» TASK DESCRIPTION
What is the count of lines in the records that include "bold"? Reply with that number alone.

» PROVIDED RECORDS
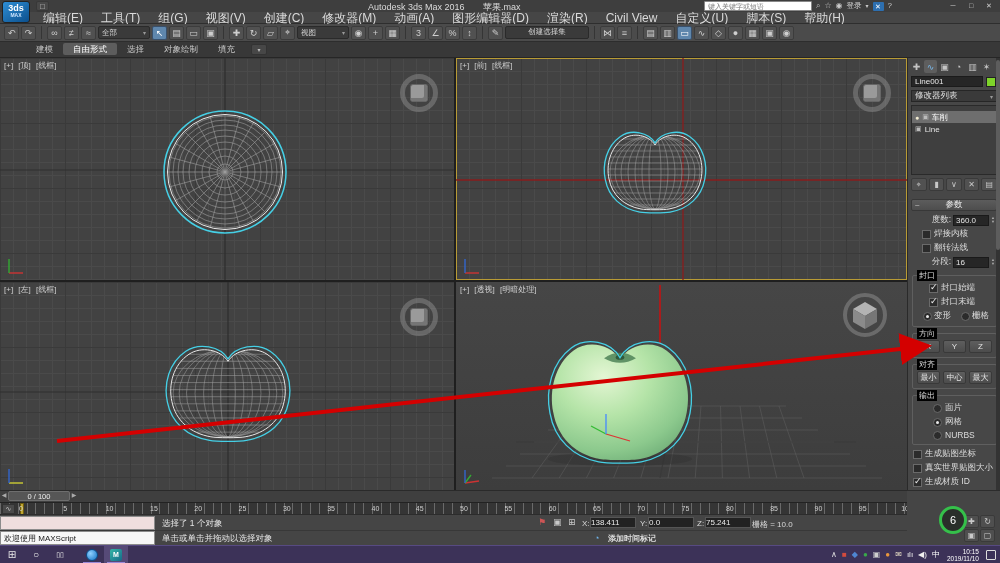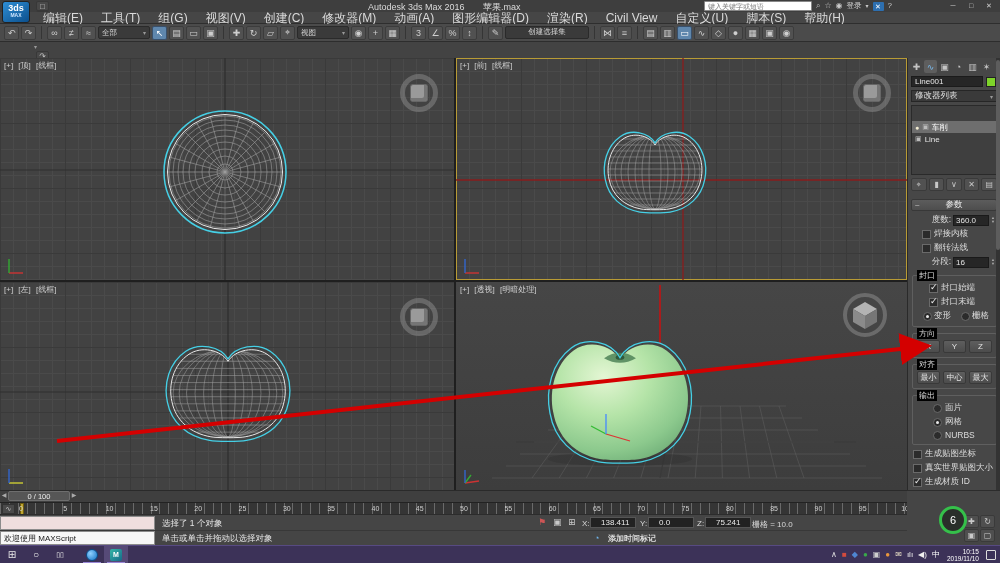--- a/index.html
+++ b/index.html
@@ -59,21 +59,21 @@
 #cp-scroll{position:absolute;right:0;top:0;width:4px;height:432px;background:#333;}
 #cp-scroll .thumb{position:absolute;left:0;top:2px;width:4px;height:190px;background:#5d5d5d;border-radius:2px;}
 #cp-tabs{position:absolute;left:2px;top:2px;display:flex;gap:1px;}
 .cp-tab{width:13px;height:13px;display:flex;align-items:center;justify-content:center;font-size:9px;color:#c4c4c4;border-radius:2px;}
 .cp-tab.active{background:#5e5e5e;}
 #cp-name-row{position:absolute;left:3px;top:18px;display:flex;align-items:center;gap:3px;}
 #cp-name{width:72px;height:11px;background:#262626;border:1px solid #1b1b1b;color:#e6e6e6;font-size:8px;display:flex;align-items:center;padding:0 3px;}
 #cp-color{width:10px;height:10px;background:#7ed32a;border:1px solid #222;}
 #cp-modlist{position:absolute;left:3px;top:32px;width:86px;height:12px;background:#3a3a3a;border:1px solid #262626;display:flex;align-items:center;justify-content:space-between;padding:0 3px;color:#e0e0e0;}
 #cp-modlist .caret{color:#999;font-size:6px;}
-#cp-stack{position:absolute;left:3px;top:47px;width:86px;height:70px;background:#3f3f3f;border:1px solid #2a2a2a;padding-top:15px;}
+#cp-stack{position:absolute;left:3px;top:47px;width:86px;height:70px;background:#3f3f3f;border:1px solid #2a2a2a;padding-top:5px;}
 .stack-row{height:12px;display:flex;align-items:center;gap:3px;padding:0 3px;color:#e2e2e2;font-size:8px;white-space:nowrap;}
 .stack-row.selected{background:#6e6e6e;color:#fff;}
 .stack-row .bulb{color:#f0ead0;font-size:7px;}
 .stack-row .mico{color:#bbb;font-size:7px;}
 #cp-stack-buttons{position:absolute;left:3px;top:120px;width:86px;height:14px;display:flex;gap:2px;}
 .sbtn{flex:1;height:13px;background:#515151;border:1px solid #3a3a3a;border-radius:2px;color:#c8c8c8;font-size:8px;display:flex;align-items:center;justify-content:center;}
 #cp-rollout{position:absolute;left:3px;top:141px;width:86px;height:12px;background:linear-gradient(#5c5c5c,#4d4d4d);border:1px solid #383838;border-radius:2px;display:flex;align-items:center;justify-content:center;color:#ebebeb;position:absolute;}
 #cp-rollout .minus{position:absolute;left:3px;top:0;color:#bbb;}
 #cp-params{position:absolute;left:0;top:155px;width:93px;}
 .prow{display:flex;align-items:center;justify-content:flex-end;gap:2px;padding:1px 6px 1px 0;}
@@ -103,21 +103,21 @@
 .tick-label{position:absolute;top:2px;font-size:7px;color:#cfcfcf;transform:translateX(-50%);}
 #frame-marker{position:absolute;left:20px;top:0;width:4px;height:12px;background:#bfa52f;border:1px solid #6e5d10;}
 #mini-curve{position:absolute;left:2px;top:1px;width:13px;height:10px;background:#4a4a4a;border:1px solid #333;color:#ccc;font-size:7px;display:flex;align-items:center;justify-content:center;}
 #statusbar1{left:0;top:514px;width:1000px;height:16px;background:#454545;border-top:1px solid #2c2c2c;}
 #statusbar2{left:0;top:530px;width:1000px;height:15px;background:#454545;border-top:1px solid #383838;}
 #listener-pink{position:absolute;left:0;top:1px;width:155px;height:14px;background:#efdede;border:1px solid #8c8c8c;}
 #listener-white{position:absolute;left:0;top:0;width:155px;height:14px;background:#f7f7f7;border:1px solid #8c8c8c;color:#1a1a1a;font-size:8px;display:flex;align-items:center;padding:0 3px;white-space:nowrap;overflow:hidden;}
 .statustext{position:absolute;left:162px;top:3px;color:#e4e4e4;font-size:8.5px;white-space:nowrap;}
 .sico{position:absolute;top:2px;font-size:9px;color:#c8c8c8;}
 .coordlabel{position:absolute;top:4px;color:#d8d8d8;font-size:8px;}
-.coordf{position:absolute;top:2px;width:46px;height:11px;background:#222;border:1px solid #555;color:#eaeaea;font-size:8px;display:flex;align-items:center;padding:0 10px;}
+.coordf{position:absolute;top:2px;width:46px;height:11px;background:#222;border:1px solid #555;color:#eaeaea;font-size:8px;display:flex;align-items:center;padding:0 0;}
 #gridlabel{position:absolute;left:752px;top:4px;color:#d8d8d8;font-size:8px;white-space:nowrap;}
 #timetag{position:absolute;left:608px;top:2px;color:#dcdcdc;font-size:8px;white-space:nowrap;font-weight:bold;}
 #timetag-icon{position:absolute;left:594px;top:2px;color:#6fb3e8;font-size:9px;}
 #animarea{left:907px;top:490px;width:93px;height:55px;background:#454545;border-top:1px solid #2c2c2c;}
 #navcluster{position:absolute;right:2px;bottom:3px;width:34px;display:flex;flex-wrap:wrap;gap:1px;}
 .navbtn{width:15px;height:13px;background:#4f4f4f;border:1px solid #3a3a3a;border-radius:2px;color:#c9c9c9;font-size:8px;display:flex;align-items:center;justify-content:center;}
 
 #taskbar{left:0;top:545px;width:1000px;height:18px;background:#3c3258;border-top:1px solid #574a82;display:flex;align-items:center;z-index:70;}
 .tb-left{display:flex;align-items:center;}
 .tbico{width:24px;text-align:center;color:#e8e8e8;font-size:10px;}
@@ -228,20 +228,24 @@
         <div class="tbtn active">▭</div>
         <div class="tbtn">∿</div>
         <div class="tbtn">◇</div>
         <div class="tbtn">●</div>
         <div class="tbtn">▦</div>
         <div class="tbtn">▣</div>
         <div class="tbtn">◉</div>
       </div>
   </div>
 
+  <div id="ribbonbar" class="abs">
+    <span id="ribbon-tabs"><span class="ribbon-tab">建模</span><span class="ribbon-tab active">自由形式</span><span class="ribbon-tab">选择</span><span class="ribbon-tab">对象绘制</span><span class="ribbon-tab">填充</span></span>
+    <span id="ribbon-caret">▾</span>
+  </div>
 
   <div id="viewports" class="abs">
 
     <div class="vp" style="left:0;top:0;width:454px;height:222px;">
       <div class="vp-label">
         <span>[+]</span>
         <span>[顶]</span>
         <span>[线框]</span>
       </div>
       <svg class="abs" style="left:0;top:0;" width="454" height="222">

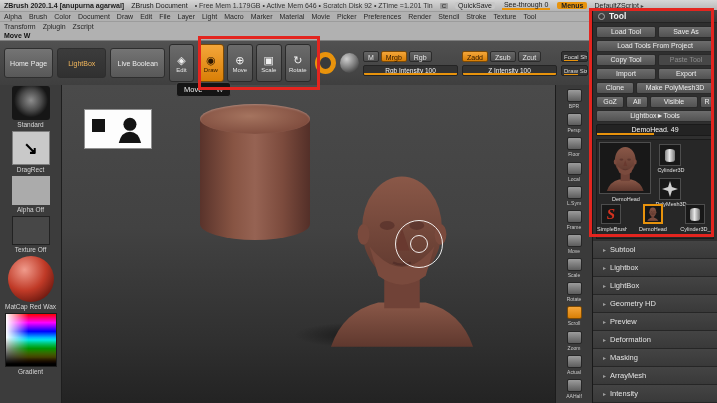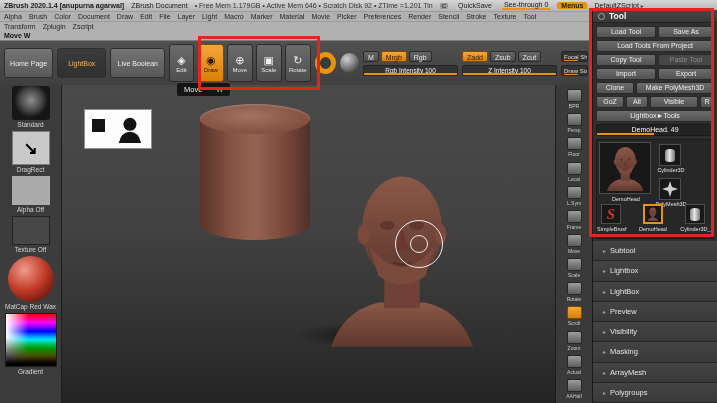--- a/index.html
+++ b/index.html
@@ -467,45 +467,49 @@
       </div>
 
       <div class="tp-section">
         <span class="sec-arrow">▸</span>
         <span>LightBox</span>
       </div>
 
 
 
 
+      <div class="tp-section">
+        <span class="sec-arrow">▸</span>
+        <span>Geometry HD</span>
+      </div>
 
       <div class="tp-section">
         <span class="sec-arrow">▸</span>
         <span>Preview</span>
       </div>
 
 
       <div class="tp-section">
         <span class="sec-arrow">▸</span>
-        <span>Visibility</span>
+        <span>Deformation</span>
       </div>
 
       <div class="tp-section">
         <span class="sec-arrow">▸</span>
         <span>Masking</span>
       </div>
 
       <div class="tp-section">
         <span class="sec-arrow">▸</span>
         <span>ArrayMesh</span>
       </div>
 
       <div class="tp-section">
         <span class="sec-arrow">▸</span>
-        <span>Polygroups</span>
+        <span>Intensity</span>
       </div>
 
   </div>
 </div>
 
 <div class="shelf-tooltip">
   <span>Move</span>
   <span class="tt-key">W</span>
 </div>
 <div class="anno anno1"></div>

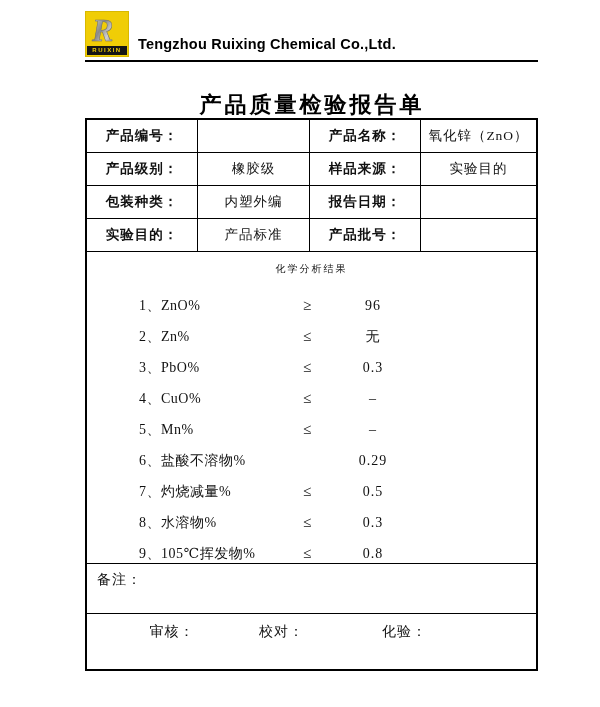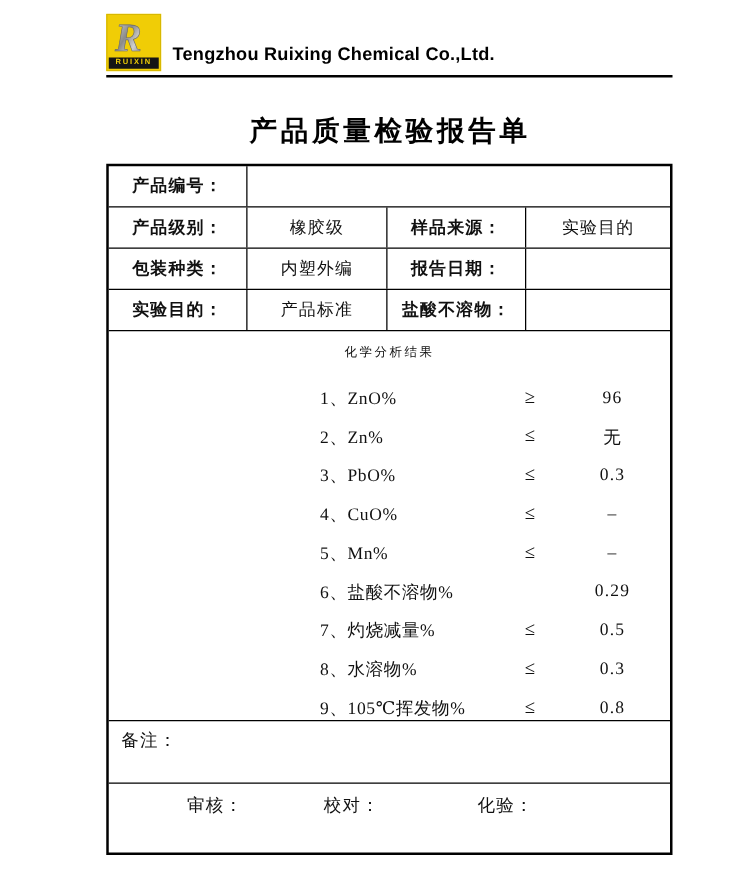--- a/index.html
+++ b/index.html
@@ -44,21 +44,21 @@
   
   .doc-title {
     position: absolute; top: 90px; left: 12px; width: 600px;
     text-align: center;
     font-family: "Liberation Sans", "DejaVu Sans", sans-serif;
     font-size: 22px; font-weight: bold; letter-spacing: 3px; color: #000;
   }
 
   
   .report-table {
-    position: absolute; left: 85px; top: 131px; width: 453px; height: 553px;
+    position: absolute; left: 85px; top: 118px; width: 453px; height: 553px;
     border: 2px solid #000;
   }
   .info-row { display: flex; height: 33px; border-bottom: 1px solid #000; }
   .cell {
     display: flex; align-items: center; justify-content: center;
     border-right: 1px solid #000; height: 100%;
   }
   .cell:last-child { border-right: none; }
   .c1 { width: 111px; } .c2 { width: 112px; } .c3 { width: 111px; } .c4 { flex: 1; }
   .cell.lab {
@@ -67,21 +67,21 @@
   }
   .cell.val { font-size: 13.5px; letter-spacing: 1px; }
 
   .analysis-section { height: 312px; border-bottom: 1px solid #000; padding-top: 10px; }
   .analysis-title {
     text-align: center; font-size: 10px; letter-spacing: 2px;
     margin-bottom: 8px; height: 20px;
   }
   .analysis-item {
     display: flex; align-items: center; height: 31px;
-    padding-left: 52px; font-size: 14px; justify-content: flex-end;
+    padding-left: 52px; font-size: 14px;
   }
   .ai-name  { width: 148px; letter-spacing: 0.5px; }
   .ai-symbol{ width: 40px; text-align: center; font-size: 15px; }
   .ai-value { width: 92px; text-align: center; letter-spacing: 1px; }
 
   .remarks-row {
     height: 50px; border-bottom: 1px solid #000;
     padding: 7px 10px; font-size: 14px; letter-spacing: 1px;
   }
   .signature-row { height: 54px; display: flex; padding: 9px 0 0 10px; font-size: 14px; }
@@ -112,37 +112,39 @@
     <div class="company-en">Tengzhou Ruixing Chemical Co.,Ltd.</div>
   </div>
 
   <div class="doc-title">产品质量检验报告单</div>
 
   <div class="report-table">
 
     <div class="info-row">
       <div class="cell lab c1">产品编号：</div>
       <div class="cell val c2"></div>
+      <div class="cell lab c3">产品名称：</div>
+      <div class="cell val c4">氧化锌（ZnO）</div>
     </div>
     <div class="info-row">
       <div class="cell lab c1">产品级别：</div>
       <div class="cell val c2">橡胶级</div>
       <div class="cell lab c3">样品来源：</div>
       <div class="cell val c4">实验目的</div>
     </div>
     <div class="info-row">
       <div class="cell lab c1">包装种类：</div>
       <div class="cell val c2">内塑外编</div>
       <div class="cell lab c3">报告日期：</div>
       <div class="cell val c4"></div>
     </div>
     <div class="info-row">
       <div class="cell lab c1">实验目的：</div>
       <div class="cell val c2">产品标准</div>
-      <div class="cell lab c3">盐酸不溶物：</div>
+      <div class="cell lab c3">产品批号：</div>
       <div class="cell val c4"></div>
     </div>
 
     <div class="analysis-section">
       <div class="analysis-title">化学分析结果</div>
 
       <div class="analysis-item">
         <span class="ai-name">1、ZnO%</span>
         <span class="ai-symbol">≥</span>
         <span class="ai-value">96</span>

» OUTPUT FOR THIS TASK
2